Do you live in an area that is vulnerable to hurricanes? If so, be sure to take into consideration the potential hurricane storm damage to your house when it comes to choosing a garage door.
“Because of their size, garage doors are more susceptible to wind damage than other exterior openings. Unless you have a tested hurricane-resistant door installed, high winds can force it out of the opening,” according to Clopay Building Products, the largest U.S. residential garage door manufacturer. The company urges coastal property owners to make sure their garage door meets updated building code wind-resistance requirements.
According to FEMA, the loss of a garage door during a hurricane can lead to an uncontrolled buildup of internal pressure resulting in the blowout of a house’s roof and supporting walls.
The building products industry and homeowners learned some valuable lessons from Hurricane Andrew in 1992. After that hurricane ravaged South Florida, the state adopted stricter building codes requiring new or replacement garage doors to be structurally reinforced to withstand higher wind load requirements. Other states have since followed Florida’s lead.
To meet the new code, garage doors must have strong bracing, heavy-gauge tracking, and other necessary hardware to help keep them in place under extreme winds. Unfortunately, Floridians have had all too ample opportunity to test the effectiveness of these more stringent building codes.
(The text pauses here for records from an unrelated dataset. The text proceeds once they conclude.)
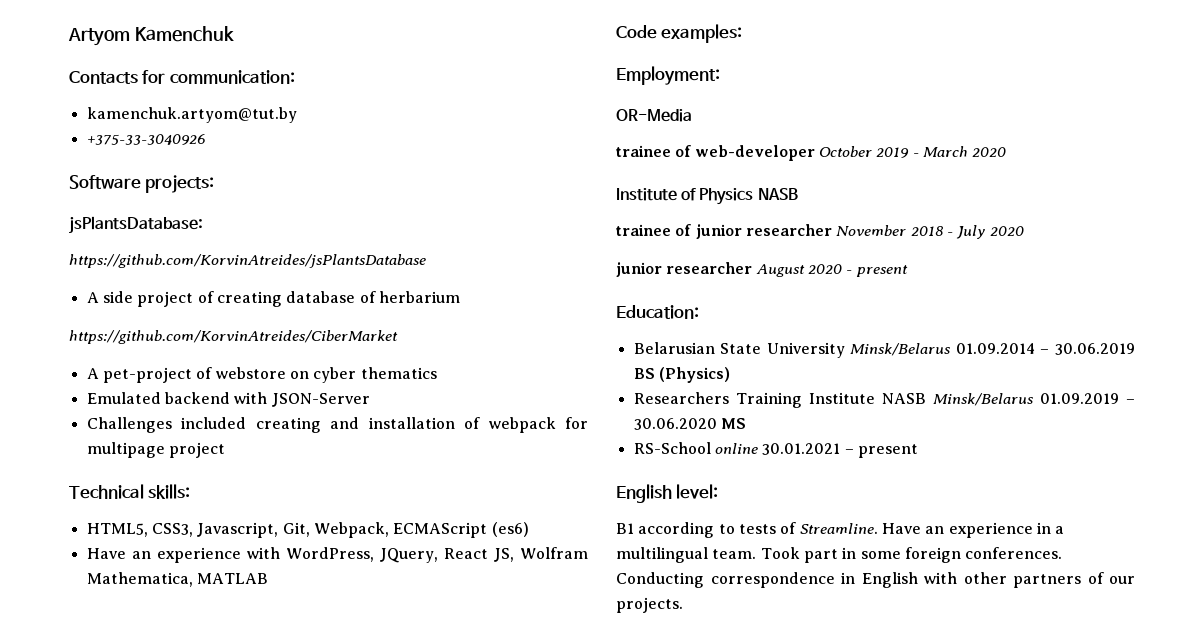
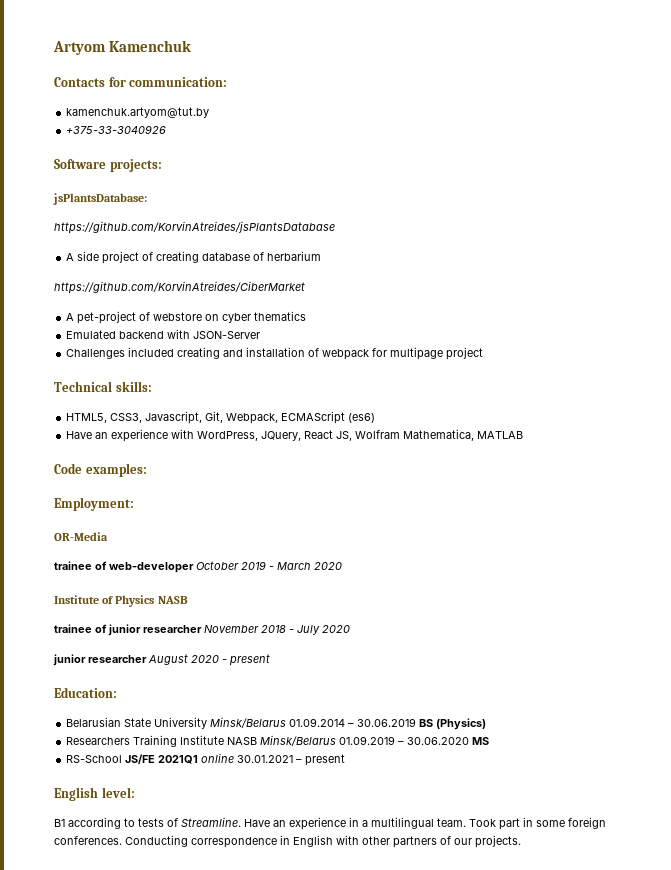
- RS-School online 30.01.2021 – present
+ RS-School JS/FE 2021Q1 online 30.01.2021 – present

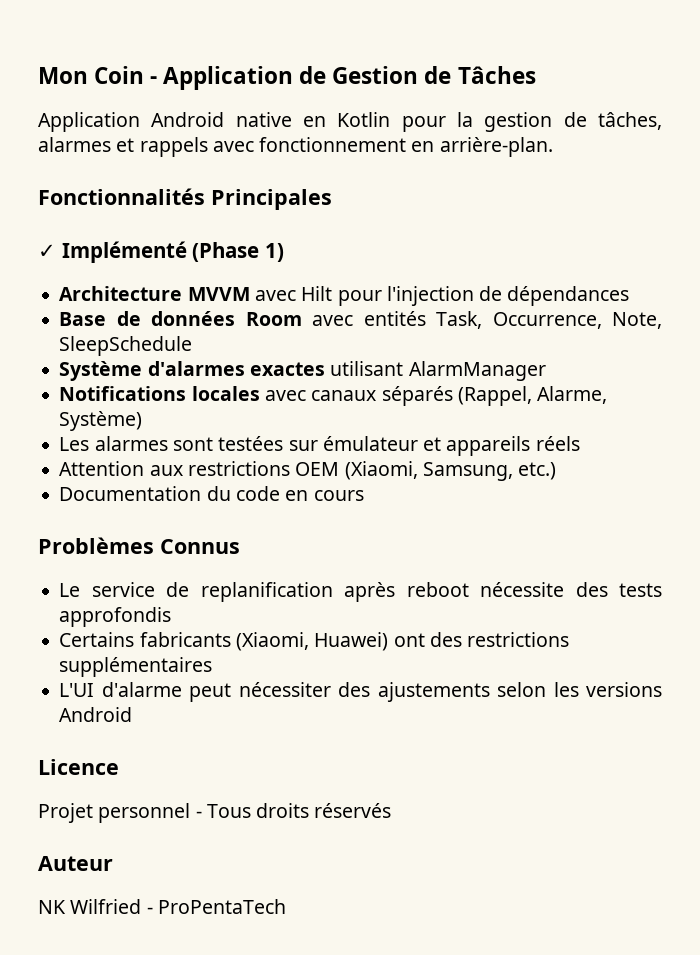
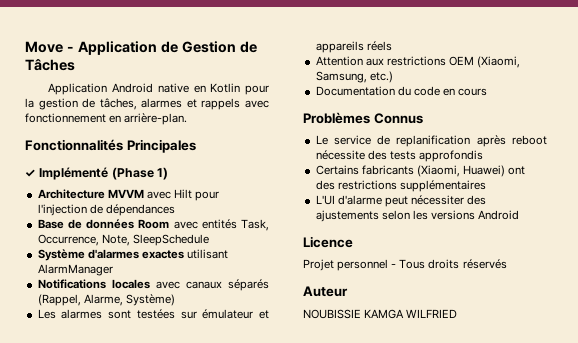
- Mon Coin - Application de Gestion de Tâches
+ Move - Application de Gestion de Tâches
- NK Wilfried - ProPentaTech
+ NOUBISSIE KAMGA WILFRIED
What did they learn? Houses that conformed to the codes were better able to withstand the onslaught of storms. Homes equipped with garage doors that were installed before the revised code took effect suffered significant damage, or the doors were blown out completely, leading to further destruction of the houses.
Consider these tips when selecting a hurricane-reinforced garage door:
- Make sure the garage door meets wind-load requirements for your geographic region. Your local building department can provide code information, and a garage door technician can perform an inspection.
- Understand built-in reinforcement vs. post reinforcement. Garage doors can be reinforced using either of two methods. With the first, a homeowner installs posts in the floor and ceiling to secure the door before the storm hits and then removes these posts after the storm. The second method requires no set-up because the reinforcement is built into the structure of the door. This type of garage door is particularly beneficial for rental properties and vacation homes because it gives the owners peace of mind that the door is secure as long as it’s locked.
- Choose a door that has heavy-duty hinges, rollers, springs, and tracks to provide maximum strength and help keep the door in place.
You can still have safety in style as a reinforced door doesn’t have to mean a solid mass of steel. Garage door manufacturers offer a variety of code-compliant doors, some of which even have impact-resistant windows.